Segment Start: Supplied records

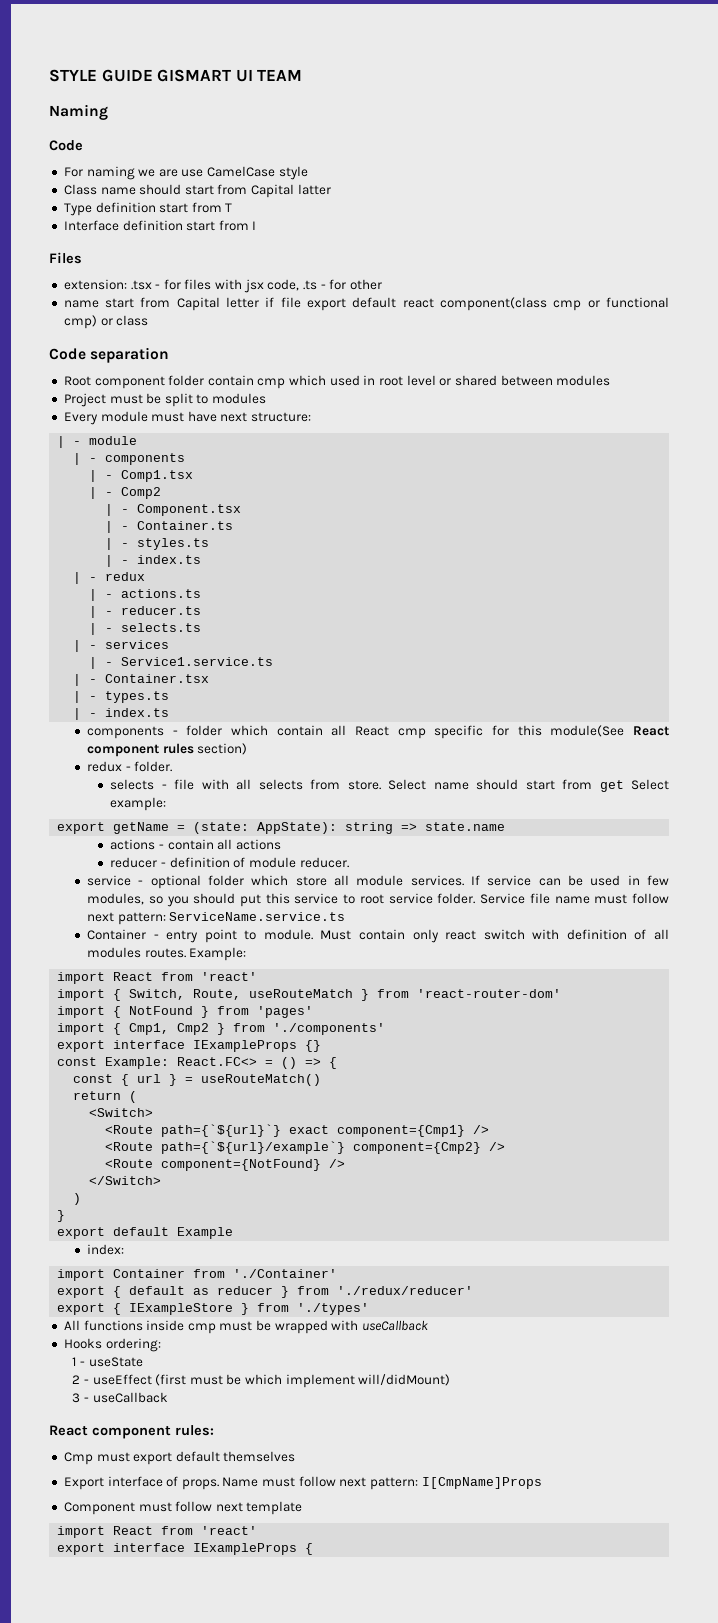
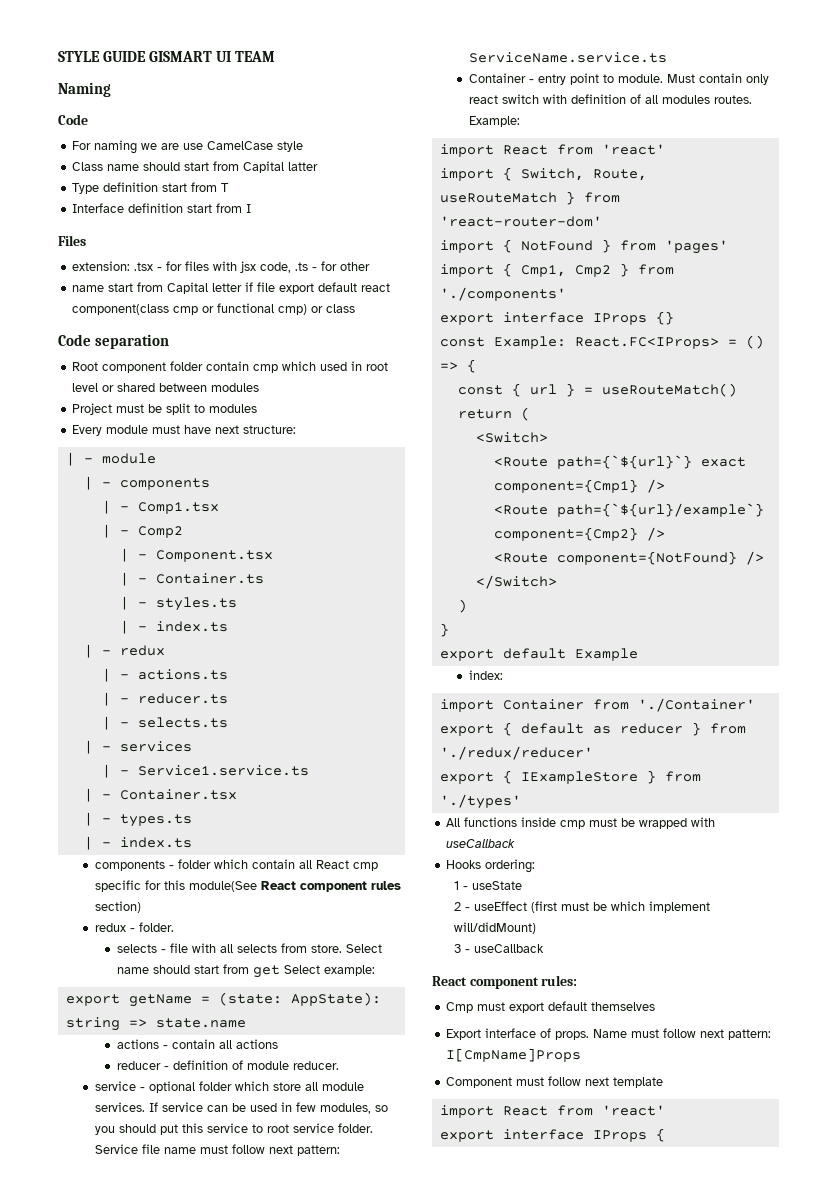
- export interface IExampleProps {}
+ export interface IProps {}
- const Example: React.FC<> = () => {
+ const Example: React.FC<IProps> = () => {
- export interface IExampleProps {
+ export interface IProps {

Segment End: Supplied records
Segment Start: Supplied records

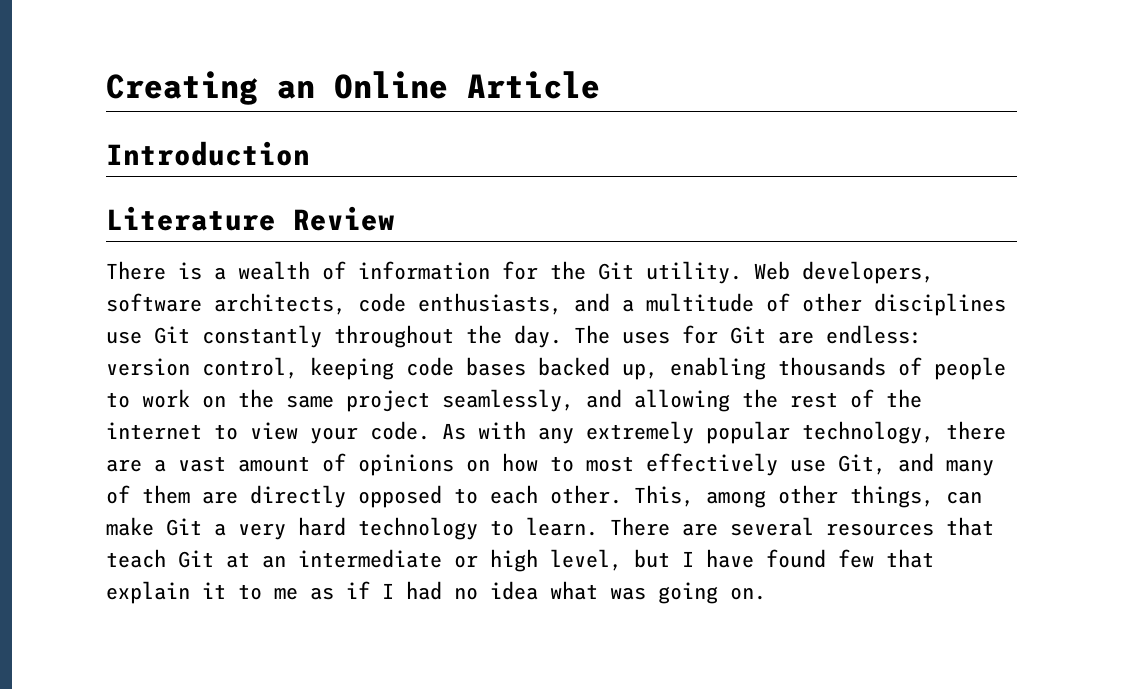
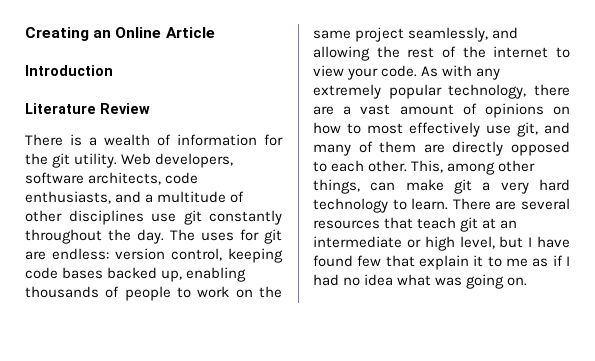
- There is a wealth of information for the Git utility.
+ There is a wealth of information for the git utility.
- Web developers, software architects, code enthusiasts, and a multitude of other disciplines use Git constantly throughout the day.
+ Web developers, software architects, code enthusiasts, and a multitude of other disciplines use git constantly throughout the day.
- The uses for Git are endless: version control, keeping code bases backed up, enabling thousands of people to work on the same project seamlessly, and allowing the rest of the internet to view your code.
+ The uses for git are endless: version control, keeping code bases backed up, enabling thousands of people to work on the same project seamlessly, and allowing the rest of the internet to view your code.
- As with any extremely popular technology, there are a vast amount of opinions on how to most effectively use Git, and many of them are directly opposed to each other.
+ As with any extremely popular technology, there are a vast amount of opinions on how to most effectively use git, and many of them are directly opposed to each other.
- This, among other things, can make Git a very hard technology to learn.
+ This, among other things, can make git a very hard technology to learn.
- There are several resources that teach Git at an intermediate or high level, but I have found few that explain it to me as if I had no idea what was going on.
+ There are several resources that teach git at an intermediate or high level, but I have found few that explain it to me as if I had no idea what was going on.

Segment End: Supplied records
Segment Start: Supplied records

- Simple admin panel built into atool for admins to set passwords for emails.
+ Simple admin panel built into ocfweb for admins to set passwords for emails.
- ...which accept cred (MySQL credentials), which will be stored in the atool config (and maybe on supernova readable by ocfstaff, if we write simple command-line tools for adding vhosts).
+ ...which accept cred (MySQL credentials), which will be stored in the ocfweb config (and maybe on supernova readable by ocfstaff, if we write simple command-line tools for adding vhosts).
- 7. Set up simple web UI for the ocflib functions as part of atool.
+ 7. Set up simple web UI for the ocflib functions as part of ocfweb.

Segment End: Supplied records

Task statement: Every line above from the line with "ocfweb for admins to set passwords for emails." to the line with "part of ocfweb." is wanted, ends included; write them out exactly and add no other line.

Reply to the task:
+ Simple admin panel built into ocfweb for admins to set passwords for emails.
- ...which accept cred (MySQL credentials), which will be stored in the atool config (and maybe on supernova readable by ocfstaff, if we write simple command-line tools for adding vhosts).
+ ...which accept cred (MySQL credentials), which will be stored in the ocfweb config (and maybe on supernova readable by ocfstaff, if we write simple command-line tools for adding vhosts).
- 7. Set up simple web UI for the ocflib functions as part of atool.
+ 7. Set up simple web UI for the ocflib functions as part of ocfweb.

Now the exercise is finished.